Agile UX

Matt Roadnight discussing Agile methodology (user story map slide)

I attended Agile UX SIG #2 last night at the ThoughtWorks where agile geeks met to discuss the much hyped Agile methodology. While I’m curious about all the fuss I’m also professionally interested to learn how Agile might improve workflow. Further, next year (User Interaction Design MSc) I’m enrolled in a ‘Agile Methodology’ module at university (see below). My hunch is Agile methodology will gather further momentum and become more widely adopted in the future so I need to pay attention to it.
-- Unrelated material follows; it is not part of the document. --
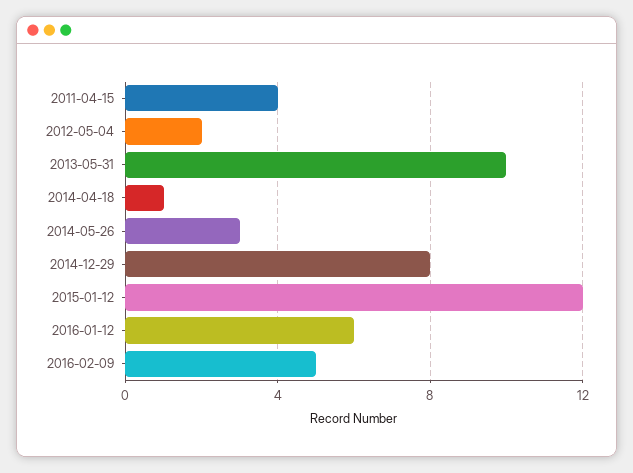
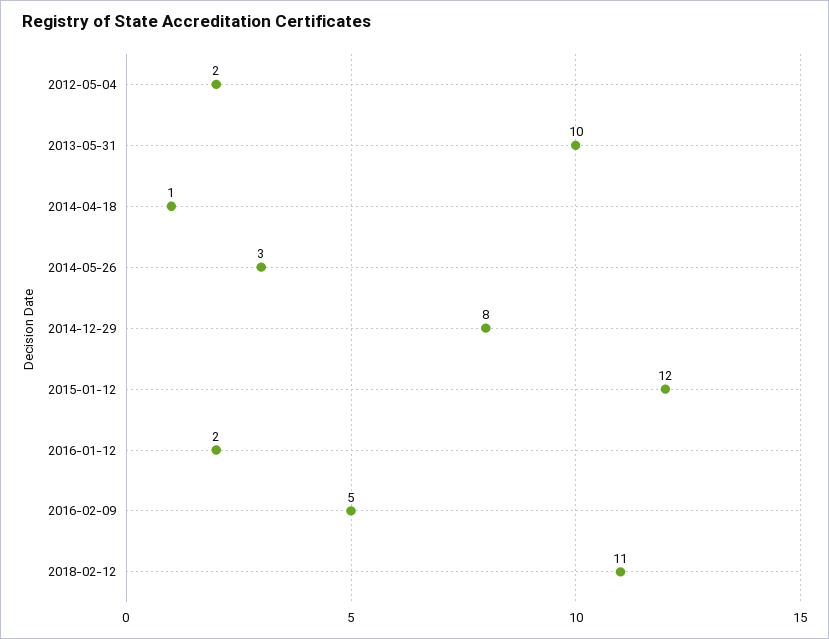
2011-04-15: 4 -> none
2016-01-12: 6 -> 2
2018-02-12: none -> 11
Agile Development description:
This module provides a systematic understanding of the fundamental principles and techniques associated with agile project management, by linking the DSDM Atern framework with the object oriented paradigm through tools like SCRUM. Kingston University, CISM

Anyway, at last nights meeting Matt Roadnight, an Agile Scrum coach, explained how he coaches Agile Sprint methodology with business teams (his clients). Essentially there are three overlapping groups: Project Owner, Team Members and a ScrumMaster. Every project has what’s called a ‘Backlog’ – a set of items that must be designed/developed to progress the project. The project undergoes continuous flurries of meetings, or Sprints, where these backlog items (or groups of related and timely) items are discussed. Future items requiring attention are discussed in sprint planning meetings too.

Role definitions and responsibilities

Matt went on to define roles and stressed the importance of collaboration and communicating amongst each other he defined responsibilities. The Project Owner – typically a senior stakeholder – is responsible for the Vision which includes strategy, business case, user experience research, as well as ROI. The Analyst is responsible for the Features and finally the User Experience Designer is responsible for the Experience. While the Analyst may be a stakeholder too, the UED is customer facing. I might add at this point that there was a little push back from the attendees arguing that user experience and features should not be seen as separate activities… they should validate against each other.

Themes

Matt spoke about trying to group backlog items into related groups or Themes which focused on an particular aspect of the design. They are made up of units of User stories. A typical ‘story’ might look like this:

“As the <USER ROLE> I want to <PERFORM FUNCTION> so the <BUSINESS REASON>”

The next Agile UX meeting (in ~6 weeks time) will include a practical hands on 2-hr session walking through a typical lifecycle of an Agile project.